Monomer Extraction and Classification
Use the moncls
function to extract and classify monomers from small molecule compounds.
Example:
from smipoly.smip import monc
# Classify monomers
classified_monomer_df = monc.moncls(df, smiColn="SMILES", minFG=2, maxFG=4, dsp_rsl=True)
# Save results
classified_monomer_df.to_csv("classified_monomers.csv", index=False)

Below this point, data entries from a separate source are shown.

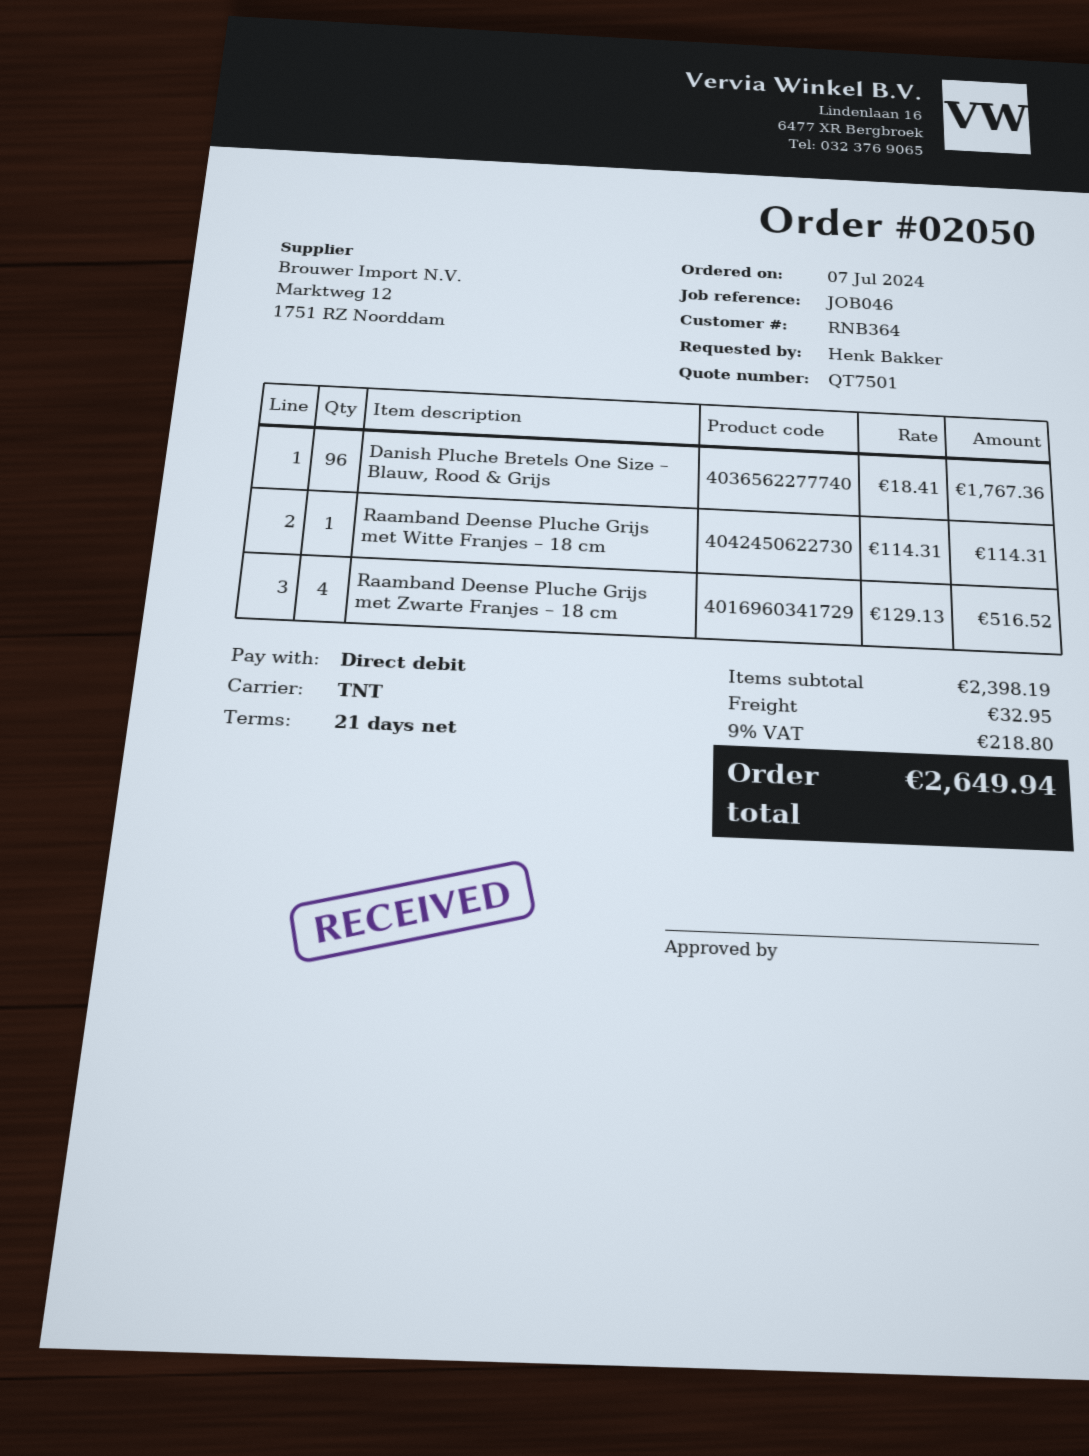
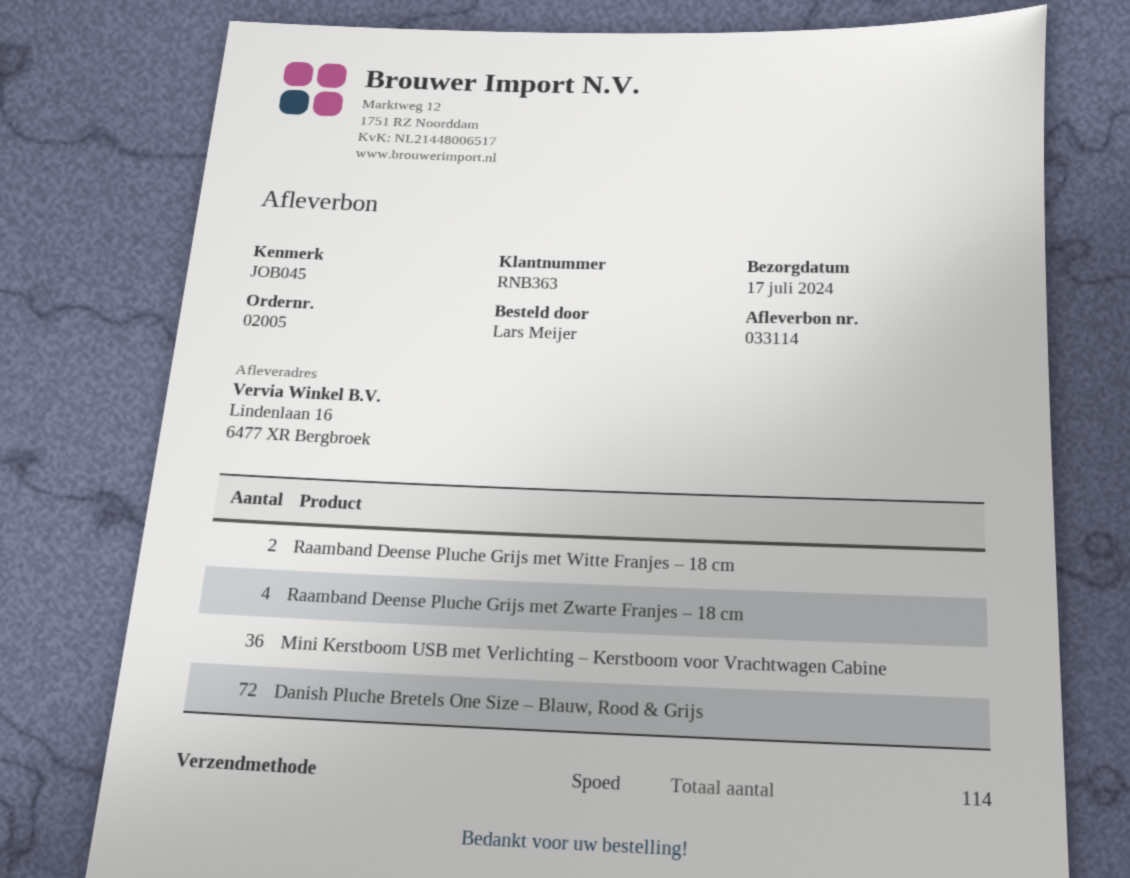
order number: 02050 -> 02005
customer number: RNB364 -> RNB363
reference: JOB046 -> JOB045
ordered by: Henk Bakker -> Lars Meijer
shipping method: TNT -> express
Danish Pluche Bretels One Size – Blauw, Rood & Grijs: 96 -> 72
Raamband Deense Pluche Grijs met Witte Franjes – 18 cm: 1 -> 2
Mini Kerstboom USB met Verlichting – Kerstboom voor Vrachtwagen Cabine: none -> 36

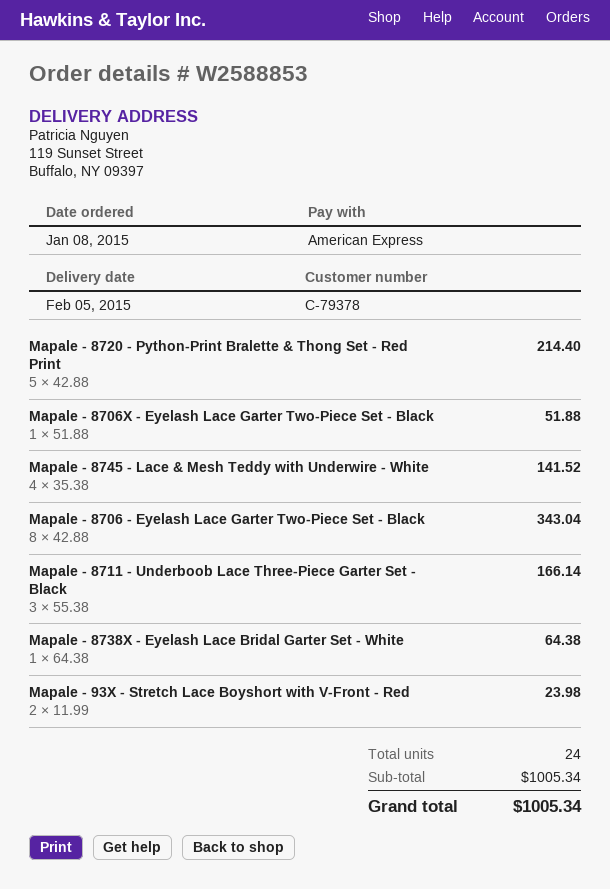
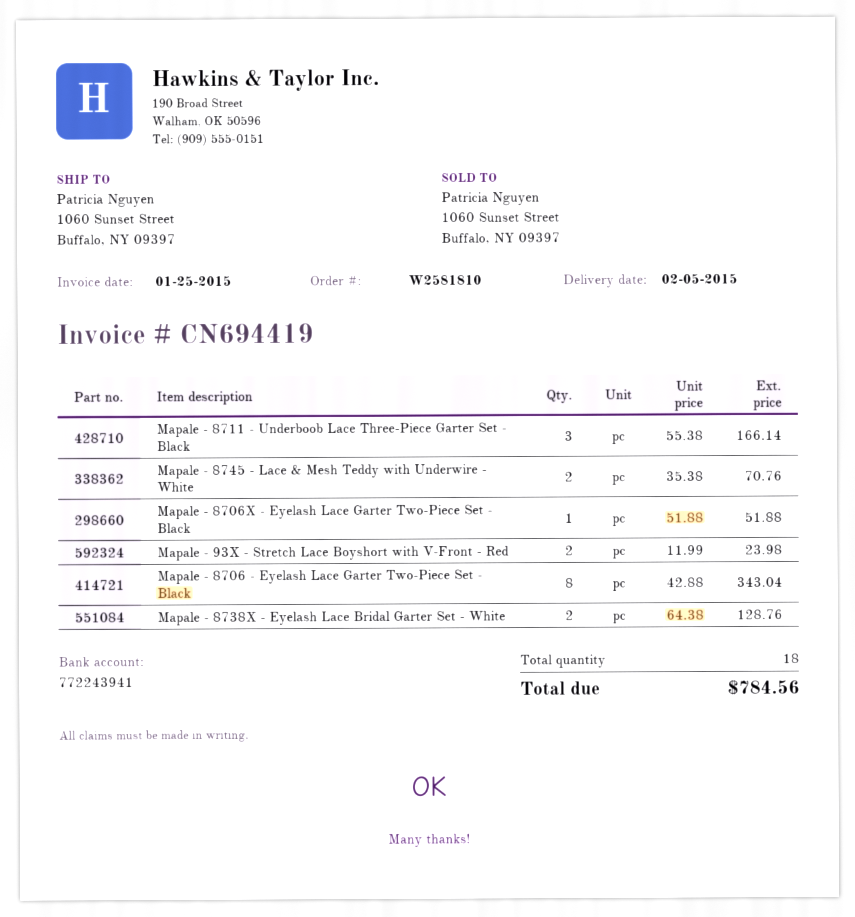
order number: W2588853 -> W2581810
ship to: 119 Sunset Street, Buffalo, NY 09397 -> 1060 Sunset Street, Buffalo, NY 09397
Mapale - 8720 - Python-Print Bralette & Thong Set - Red Print: 5 x 42.88 = 214.40 -> none
Mapale - 8745 - Lace & Mesh Teddy with Underwire - White: 4 x 35.38 = 141.52 -> 2 x 35.38 = 70.76
Mapale - 8738X - Eyelash Lace Bridal Garter Set - White: 1 x 64.38 = 64.38 -> 2 x 64.38 = 128.76
total quantity: 24 -> 18
total: 1005.34 -> 784.56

Olefinic Monomer Classification
To classify olefinic monomers in more detail, use the olecls
function.
Example:
from smipoly.smip import monc
# Classify olefinic monomers
classified_olefins_df = monc.olecls(df, smiColn="SMILES", minFG=1, maxFG=4, dsp_rsl=True)
# Save results
classified_olefins_df.to_csv("classified_olefins.csv", index=False)
4. Generate Polymers
The polymer generation step involves creating polymers from the classified monomers.
Polymer Generation
Use the biplym
function to generate polymers.
Example:
from smipoly.smip import polg
# Generate polymer CRU
generated_polymers_df = polg.biplym(classified_monomer_df, targ=["polyester"], dsp_rsl=True)
# Save results
generated_polymers_df.to_csv("generated_polymers_df.csv", index=False)
Olefinic (Co)polymer Generation
Once you have applied the olecls
function to classify olefin monomers, use the ole_copolym
function to generate olefin (co)polymers.
Example:
from smipoly.smip import polg
# Generate olefinic (co)polymers
olefinic_polymers_df = polg.ole_copolym(classified_olefins_df, targ=["ROMP"], ncomp=1, dsp_rsl=True)
# Save results
olefinic_polymers_df.to_csv("olefinic_polymers_df.csv", index=False)
Notes
When installed with pip or conda, the following will be executed automatically.
Ensure all required dependencies (e.g., RDKit, pandas) are installed in your environment.
The rules directory must contain the necessary configuration files (e.g., mon_vals.json, ps_rxn.pkl).